La première ministre britannique a promis de sortir de cet ensemble, qui maintient les mêmes droits de douane vis-à-vis du reste du monde. Il en va, selon elle, de la liberté du Royaume-Uni de mener sa propre politique commerciale et de signer des accords de libre-échange avec le reste du monde, sans avoir besoin de l’accord de l’Union européenne (UE).
Mais les Lords ont bruyamment fait connaître leur désaccord. Par 348 voix contre 225, après un débat très animé, ils ont voté pour un amendement demandant au gouvernement de venir s’expliquer devant le Parlement sur le sujet. Vingt-quatre lords conservateurs l’ont soutenu, défiant ainsi leur propre camp.
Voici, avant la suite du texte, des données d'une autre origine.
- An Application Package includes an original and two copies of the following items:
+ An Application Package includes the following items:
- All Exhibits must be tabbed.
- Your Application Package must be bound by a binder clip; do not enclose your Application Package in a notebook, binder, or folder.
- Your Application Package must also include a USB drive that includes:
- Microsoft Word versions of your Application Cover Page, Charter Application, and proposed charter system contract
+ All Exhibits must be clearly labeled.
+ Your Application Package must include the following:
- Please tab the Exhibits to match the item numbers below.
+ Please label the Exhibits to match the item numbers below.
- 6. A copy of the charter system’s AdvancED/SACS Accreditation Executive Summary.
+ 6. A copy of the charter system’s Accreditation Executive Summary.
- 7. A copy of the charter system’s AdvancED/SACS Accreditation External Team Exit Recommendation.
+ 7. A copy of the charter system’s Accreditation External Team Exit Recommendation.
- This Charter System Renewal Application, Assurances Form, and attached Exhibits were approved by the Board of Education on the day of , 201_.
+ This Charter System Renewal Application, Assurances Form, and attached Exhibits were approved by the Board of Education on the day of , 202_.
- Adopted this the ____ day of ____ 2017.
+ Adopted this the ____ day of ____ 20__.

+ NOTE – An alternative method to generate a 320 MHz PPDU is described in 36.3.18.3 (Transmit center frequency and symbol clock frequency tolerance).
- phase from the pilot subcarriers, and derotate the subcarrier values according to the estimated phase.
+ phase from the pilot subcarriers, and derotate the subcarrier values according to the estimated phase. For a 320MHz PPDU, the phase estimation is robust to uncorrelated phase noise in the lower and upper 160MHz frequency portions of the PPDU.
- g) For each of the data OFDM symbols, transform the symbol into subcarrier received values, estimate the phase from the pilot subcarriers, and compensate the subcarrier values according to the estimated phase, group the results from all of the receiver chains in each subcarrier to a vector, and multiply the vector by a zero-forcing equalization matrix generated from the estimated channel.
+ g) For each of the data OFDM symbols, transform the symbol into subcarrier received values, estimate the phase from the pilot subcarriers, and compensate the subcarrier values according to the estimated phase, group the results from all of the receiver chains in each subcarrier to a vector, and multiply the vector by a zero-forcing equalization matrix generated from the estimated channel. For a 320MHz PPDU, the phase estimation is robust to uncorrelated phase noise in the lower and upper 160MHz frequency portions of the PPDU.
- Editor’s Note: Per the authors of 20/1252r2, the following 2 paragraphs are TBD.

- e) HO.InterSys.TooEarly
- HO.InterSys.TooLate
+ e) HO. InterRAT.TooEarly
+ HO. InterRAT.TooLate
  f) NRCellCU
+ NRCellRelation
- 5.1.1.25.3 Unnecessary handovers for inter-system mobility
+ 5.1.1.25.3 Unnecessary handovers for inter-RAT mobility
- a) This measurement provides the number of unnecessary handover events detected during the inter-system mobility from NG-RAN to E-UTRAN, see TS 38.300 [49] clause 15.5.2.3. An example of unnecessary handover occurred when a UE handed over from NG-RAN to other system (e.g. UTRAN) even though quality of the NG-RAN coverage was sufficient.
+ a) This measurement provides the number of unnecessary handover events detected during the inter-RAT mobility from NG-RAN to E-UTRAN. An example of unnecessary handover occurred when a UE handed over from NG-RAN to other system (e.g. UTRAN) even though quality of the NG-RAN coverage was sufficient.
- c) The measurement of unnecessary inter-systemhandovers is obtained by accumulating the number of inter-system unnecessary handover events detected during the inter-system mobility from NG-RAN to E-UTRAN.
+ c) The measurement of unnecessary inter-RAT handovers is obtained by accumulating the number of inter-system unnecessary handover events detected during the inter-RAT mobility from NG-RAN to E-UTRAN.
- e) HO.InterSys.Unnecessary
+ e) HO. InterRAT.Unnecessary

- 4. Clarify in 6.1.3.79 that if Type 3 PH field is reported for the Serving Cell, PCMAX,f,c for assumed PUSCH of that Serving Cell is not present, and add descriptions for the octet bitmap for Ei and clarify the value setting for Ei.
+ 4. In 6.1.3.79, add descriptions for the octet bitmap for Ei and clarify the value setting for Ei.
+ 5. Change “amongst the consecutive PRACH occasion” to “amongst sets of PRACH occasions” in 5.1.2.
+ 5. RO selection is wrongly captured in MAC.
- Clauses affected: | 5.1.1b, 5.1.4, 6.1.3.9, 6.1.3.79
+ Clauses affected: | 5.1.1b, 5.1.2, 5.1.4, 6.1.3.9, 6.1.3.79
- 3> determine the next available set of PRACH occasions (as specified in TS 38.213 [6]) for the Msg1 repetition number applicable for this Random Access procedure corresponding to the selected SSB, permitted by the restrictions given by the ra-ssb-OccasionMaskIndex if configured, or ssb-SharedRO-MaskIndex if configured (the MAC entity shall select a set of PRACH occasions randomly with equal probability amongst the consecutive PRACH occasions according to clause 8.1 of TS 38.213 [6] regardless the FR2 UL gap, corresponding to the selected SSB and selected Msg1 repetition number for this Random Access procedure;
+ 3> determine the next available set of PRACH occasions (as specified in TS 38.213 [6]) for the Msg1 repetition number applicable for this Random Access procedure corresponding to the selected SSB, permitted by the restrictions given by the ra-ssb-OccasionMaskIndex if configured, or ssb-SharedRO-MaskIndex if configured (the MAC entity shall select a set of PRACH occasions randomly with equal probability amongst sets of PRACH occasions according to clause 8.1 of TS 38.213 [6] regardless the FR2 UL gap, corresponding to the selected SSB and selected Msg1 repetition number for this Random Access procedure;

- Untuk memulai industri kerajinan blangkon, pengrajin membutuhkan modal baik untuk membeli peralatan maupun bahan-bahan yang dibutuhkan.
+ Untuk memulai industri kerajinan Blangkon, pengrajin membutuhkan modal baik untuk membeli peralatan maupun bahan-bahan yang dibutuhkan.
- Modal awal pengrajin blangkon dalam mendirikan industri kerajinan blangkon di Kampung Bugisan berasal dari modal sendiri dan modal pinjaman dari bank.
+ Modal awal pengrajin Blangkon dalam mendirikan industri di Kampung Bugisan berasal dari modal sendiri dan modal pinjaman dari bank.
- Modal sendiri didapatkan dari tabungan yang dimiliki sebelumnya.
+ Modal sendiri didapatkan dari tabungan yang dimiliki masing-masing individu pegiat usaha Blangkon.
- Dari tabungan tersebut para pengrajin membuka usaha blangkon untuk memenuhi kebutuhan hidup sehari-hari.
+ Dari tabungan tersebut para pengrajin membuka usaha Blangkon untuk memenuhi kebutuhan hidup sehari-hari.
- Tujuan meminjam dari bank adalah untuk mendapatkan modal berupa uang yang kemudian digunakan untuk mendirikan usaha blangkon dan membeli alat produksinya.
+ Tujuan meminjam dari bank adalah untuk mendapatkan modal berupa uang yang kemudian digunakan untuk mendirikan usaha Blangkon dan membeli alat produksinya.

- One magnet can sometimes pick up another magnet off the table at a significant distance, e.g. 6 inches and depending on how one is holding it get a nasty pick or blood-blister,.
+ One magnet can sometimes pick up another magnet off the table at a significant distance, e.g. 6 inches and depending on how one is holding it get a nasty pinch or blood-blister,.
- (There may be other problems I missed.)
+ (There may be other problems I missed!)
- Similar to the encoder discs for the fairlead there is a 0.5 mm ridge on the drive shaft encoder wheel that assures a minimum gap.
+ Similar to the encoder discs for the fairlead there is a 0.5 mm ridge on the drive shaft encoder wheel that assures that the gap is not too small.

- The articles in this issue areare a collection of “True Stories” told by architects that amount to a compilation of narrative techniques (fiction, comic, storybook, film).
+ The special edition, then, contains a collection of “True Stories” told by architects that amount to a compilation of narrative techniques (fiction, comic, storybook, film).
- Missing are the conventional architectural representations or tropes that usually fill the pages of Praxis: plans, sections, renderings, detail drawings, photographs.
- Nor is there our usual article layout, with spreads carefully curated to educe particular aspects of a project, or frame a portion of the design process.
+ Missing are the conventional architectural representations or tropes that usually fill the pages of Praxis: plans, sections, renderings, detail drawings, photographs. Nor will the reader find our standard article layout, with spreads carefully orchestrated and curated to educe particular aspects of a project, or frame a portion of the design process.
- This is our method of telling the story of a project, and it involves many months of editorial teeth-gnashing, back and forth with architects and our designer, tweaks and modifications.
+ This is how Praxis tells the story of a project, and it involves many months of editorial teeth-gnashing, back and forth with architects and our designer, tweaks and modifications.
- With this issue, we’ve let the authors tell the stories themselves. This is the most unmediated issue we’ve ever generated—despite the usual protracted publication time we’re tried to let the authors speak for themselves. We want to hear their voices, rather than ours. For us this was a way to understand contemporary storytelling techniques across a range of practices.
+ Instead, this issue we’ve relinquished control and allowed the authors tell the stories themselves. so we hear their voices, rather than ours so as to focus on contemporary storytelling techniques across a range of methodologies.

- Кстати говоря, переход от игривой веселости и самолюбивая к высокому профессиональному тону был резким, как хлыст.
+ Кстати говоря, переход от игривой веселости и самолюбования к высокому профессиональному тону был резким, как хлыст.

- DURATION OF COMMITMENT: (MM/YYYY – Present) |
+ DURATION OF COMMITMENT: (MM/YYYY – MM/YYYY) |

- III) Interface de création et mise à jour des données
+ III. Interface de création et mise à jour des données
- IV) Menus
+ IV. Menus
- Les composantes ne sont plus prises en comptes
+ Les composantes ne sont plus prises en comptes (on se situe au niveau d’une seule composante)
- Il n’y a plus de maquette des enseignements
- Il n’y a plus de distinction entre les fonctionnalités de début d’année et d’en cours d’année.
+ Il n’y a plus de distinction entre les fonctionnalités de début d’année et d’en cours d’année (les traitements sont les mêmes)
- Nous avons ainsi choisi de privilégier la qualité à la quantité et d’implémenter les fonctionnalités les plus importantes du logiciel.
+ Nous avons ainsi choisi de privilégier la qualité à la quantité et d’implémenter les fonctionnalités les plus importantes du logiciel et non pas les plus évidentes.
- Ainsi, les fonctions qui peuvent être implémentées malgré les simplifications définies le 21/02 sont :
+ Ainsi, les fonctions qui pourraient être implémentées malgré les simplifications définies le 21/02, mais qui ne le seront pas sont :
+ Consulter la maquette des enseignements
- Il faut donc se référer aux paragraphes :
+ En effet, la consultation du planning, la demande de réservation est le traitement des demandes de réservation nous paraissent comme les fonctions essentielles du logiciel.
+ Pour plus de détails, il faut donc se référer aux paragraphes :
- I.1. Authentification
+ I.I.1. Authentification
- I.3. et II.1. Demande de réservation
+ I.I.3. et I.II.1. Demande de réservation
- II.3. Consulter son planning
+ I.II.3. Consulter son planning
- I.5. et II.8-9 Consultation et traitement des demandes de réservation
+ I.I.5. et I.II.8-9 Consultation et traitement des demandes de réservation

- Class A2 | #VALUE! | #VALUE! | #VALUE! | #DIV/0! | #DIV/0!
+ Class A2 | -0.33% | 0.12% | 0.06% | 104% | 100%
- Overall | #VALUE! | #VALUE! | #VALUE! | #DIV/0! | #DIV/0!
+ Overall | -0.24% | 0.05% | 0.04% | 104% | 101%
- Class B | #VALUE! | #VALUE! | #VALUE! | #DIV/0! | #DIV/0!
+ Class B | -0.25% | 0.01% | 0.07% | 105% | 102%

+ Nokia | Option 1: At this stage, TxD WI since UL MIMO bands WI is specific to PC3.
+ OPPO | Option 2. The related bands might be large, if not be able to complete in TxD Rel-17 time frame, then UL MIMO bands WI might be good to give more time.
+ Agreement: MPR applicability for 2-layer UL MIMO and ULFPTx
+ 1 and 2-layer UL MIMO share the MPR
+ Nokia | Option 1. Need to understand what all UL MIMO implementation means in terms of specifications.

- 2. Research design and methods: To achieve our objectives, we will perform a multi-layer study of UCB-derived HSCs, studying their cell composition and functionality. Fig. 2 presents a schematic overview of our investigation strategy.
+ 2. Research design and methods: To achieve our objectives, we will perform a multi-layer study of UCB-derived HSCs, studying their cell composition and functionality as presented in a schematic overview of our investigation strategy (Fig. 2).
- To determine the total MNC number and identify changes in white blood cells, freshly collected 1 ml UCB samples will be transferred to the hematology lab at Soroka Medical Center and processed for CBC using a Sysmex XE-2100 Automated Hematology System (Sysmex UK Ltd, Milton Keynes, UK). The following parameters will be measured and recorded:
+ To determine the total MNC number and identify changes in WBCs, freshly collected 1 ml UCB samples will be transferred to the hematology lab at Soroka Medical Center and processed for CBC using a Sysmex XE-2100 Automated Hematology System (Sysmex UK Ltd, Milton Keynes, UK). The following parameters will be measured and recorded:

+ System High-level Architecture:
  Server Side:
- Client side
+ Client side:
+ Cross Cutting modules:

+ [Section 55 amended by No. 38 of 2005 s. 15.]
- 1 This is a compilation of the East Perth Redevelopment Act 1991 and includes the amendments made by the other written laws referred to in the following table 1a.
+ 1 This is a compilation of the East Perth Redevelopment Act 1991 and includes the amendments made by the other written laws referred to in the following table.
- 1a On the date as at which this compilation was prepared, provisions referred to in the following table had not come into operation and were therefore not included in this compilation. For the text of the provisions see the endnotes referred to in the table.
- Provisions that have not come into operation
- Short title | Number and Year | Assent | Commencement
Parmi eux se trouvaient d’influents noms, comme Chris Patten, l’ancien commissaire européen chargé des relations extérieures, ou encore Michael Heseltine, un ex-ministre de Margaret Thatcher.
Des élus conservateurs prêts à se rebeller
L’amendement ne demande pas spécifiquement au Royaume-Uni de rester dans l’union douanière, mais il exige qu’un ministre vienne expliquer à la Chambre des communes les mesures qui ont été prises pour trouver « un arrangement qui permette de continuer à [y] participer ». Derrière cette formule, les Lords ont un objectif : forcer Theresa May à organiser un vote à la Chambre des communes sur le sujet, qu’elle risquerait de perdre.
Les travaillistes sont en effet officiellement pour rester dans l’union douanière, tandis que les conservateurs sont extrêmement divisés sur le sujet : si aucun n’oserait s’opposer au Brexit, une bonne dizaine d’entre eux sont prêts à se rebeller sur une telle question, ce qui suffirait pour que le gouvernement perde sa majorité.
Si le sujet est d’apparence technique, il est de fait au cœur du Brexit. Rester dans l’union douanière permettrait de réduire le retour des douanes après la sortie de l’UE et limiter les frictions économiques. Inversement, en sortir reviendrait à vraiment larguer les amarres, en quittant les structures économiques de l’UE.